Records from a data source

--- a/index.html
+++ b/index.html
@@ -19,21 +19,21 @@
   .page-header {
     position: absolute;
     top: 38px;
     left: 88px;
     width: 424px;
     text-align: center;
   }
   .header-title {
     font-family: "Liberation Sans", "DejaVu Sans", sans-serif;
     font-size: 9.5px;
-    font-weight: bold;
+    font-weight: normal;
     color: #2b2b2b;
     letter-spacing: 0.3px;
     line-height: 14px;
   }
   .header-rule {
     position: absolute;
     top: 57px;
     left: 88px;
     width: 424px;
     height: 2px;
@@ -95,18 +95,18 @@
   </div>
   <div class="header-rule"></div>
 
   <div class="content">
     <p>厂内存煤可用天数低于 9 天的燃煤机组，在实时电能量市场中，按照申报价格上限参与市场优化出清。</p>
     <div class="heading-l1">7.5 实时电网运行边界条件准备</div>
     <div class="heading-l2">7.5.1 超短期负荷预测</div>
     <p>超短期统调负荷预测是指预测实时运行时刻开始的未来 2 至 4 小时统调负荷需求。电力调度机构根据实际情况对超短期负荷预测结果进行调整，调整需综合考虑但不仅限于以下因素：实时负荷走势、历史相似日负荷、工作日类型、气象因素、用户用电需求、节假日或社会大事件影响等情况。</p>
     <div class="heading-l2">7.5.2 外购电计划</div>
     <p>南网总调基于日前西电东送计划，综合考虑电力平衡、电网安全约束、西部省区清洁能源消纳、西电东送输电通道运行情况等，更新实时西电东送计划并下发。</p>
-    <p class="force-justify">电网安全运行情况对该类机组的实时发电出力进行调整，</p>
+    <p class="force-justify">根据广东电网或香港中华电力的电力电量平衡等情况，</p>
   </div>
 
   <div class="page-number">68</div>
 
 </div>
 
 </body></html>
==
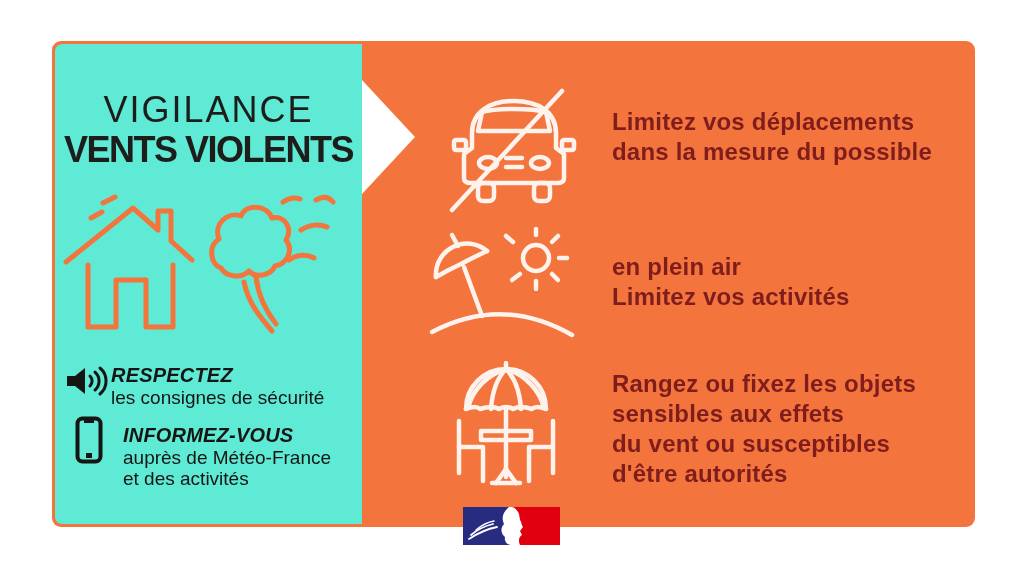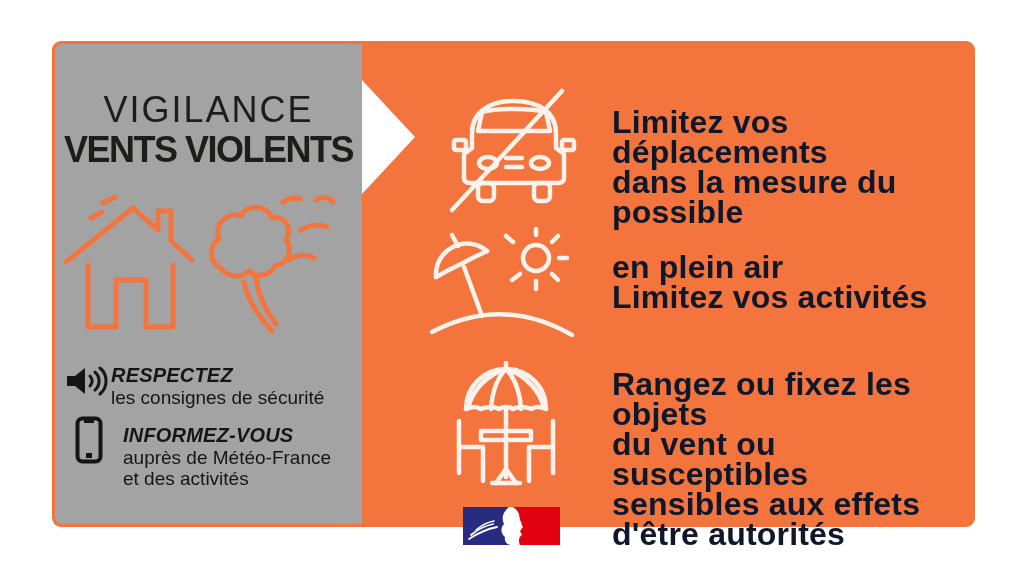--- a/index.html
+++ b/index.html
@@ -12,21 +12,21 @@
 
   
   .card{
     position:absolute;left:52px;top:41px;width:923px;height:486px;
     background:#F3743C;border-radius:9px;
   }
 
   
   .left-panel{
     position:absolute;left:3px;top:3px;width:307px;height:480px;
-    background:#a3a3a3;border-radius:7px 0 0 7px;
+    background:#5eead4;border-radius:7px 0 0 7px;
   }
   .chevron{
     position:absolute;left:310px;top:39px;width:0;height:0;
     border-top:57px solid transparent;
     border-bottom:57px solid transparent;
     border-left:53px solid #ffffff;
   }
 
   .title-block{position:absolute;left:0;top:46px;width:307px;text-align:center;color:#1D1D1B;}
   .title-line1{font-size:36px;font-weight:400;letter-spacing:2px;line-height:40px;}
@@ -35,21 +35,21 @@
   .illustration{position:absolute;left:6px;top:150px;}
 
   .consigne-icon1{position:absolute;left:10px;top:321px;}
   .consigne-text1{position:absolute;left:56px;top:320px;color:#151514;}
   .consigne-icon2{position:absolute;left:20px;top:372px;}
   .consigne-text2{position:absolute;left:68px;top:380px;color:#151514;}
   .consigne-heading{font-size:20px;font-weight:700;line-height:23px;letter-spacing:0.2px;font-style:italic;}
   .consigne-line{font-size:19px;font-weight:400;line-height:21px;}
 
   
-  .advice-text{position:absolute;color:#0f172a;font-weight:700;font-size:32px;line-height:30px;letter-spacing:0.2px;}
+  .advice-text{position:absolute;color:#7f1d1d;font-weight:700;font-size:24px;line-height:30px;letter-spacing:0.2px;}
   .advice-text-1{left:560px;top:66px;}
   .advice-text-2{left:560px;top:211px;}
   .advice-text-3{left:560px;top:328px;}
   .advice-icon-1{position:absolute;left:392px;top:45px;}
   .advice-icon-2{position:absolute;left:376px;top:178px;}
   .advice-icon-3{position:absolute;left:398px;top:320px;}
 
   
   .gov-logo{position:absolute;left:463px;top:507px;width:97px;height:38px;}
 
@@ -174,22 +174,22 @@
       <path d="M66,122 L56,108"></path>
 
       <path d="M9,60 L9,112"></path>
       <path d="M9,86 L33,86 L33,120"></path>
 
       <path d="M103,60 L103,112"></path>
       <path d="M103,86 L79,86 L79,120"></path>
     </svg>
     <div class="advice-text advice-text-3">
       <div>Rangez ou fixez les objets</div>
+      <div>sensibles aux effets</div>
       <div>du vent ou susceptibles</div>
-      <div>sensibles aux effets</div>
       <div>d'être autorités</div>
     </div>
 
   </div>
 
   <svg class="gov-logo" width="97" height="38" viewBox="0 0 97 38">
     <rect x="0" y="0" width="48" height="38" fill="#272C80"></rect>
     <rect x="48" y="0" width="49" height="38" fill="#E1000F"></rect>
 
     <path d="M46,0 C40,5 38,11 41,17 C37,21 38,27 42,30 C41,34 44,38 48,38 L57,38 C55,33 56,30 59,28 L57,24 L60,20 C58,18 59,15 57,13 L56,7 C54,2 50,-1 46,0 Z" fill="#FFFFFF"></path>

_Required work_:
Select the lines from the entries that include the word "spacing".

_Written solution_:
     letter-spacing: 0.3px;
   .title-line1{font-size:36px;font-weight:400;letter-spacing:2px;line-height:40px;}
   .consigne-heading{font-size:20px;font-weight:700;line-height:23px;letter-spacing:0.2px;font-style:italic;}
-  .advice-text{position:absolute;color:#0f172a;font-weight:700;font-size:32px;line-height:30px;letter-spacing:0.2px;}
+  .advice-text{position:absolute;color:#7f1d1d;font-weight:700;font-size:24px;line-height:30px;letter-spacing:0.2px;}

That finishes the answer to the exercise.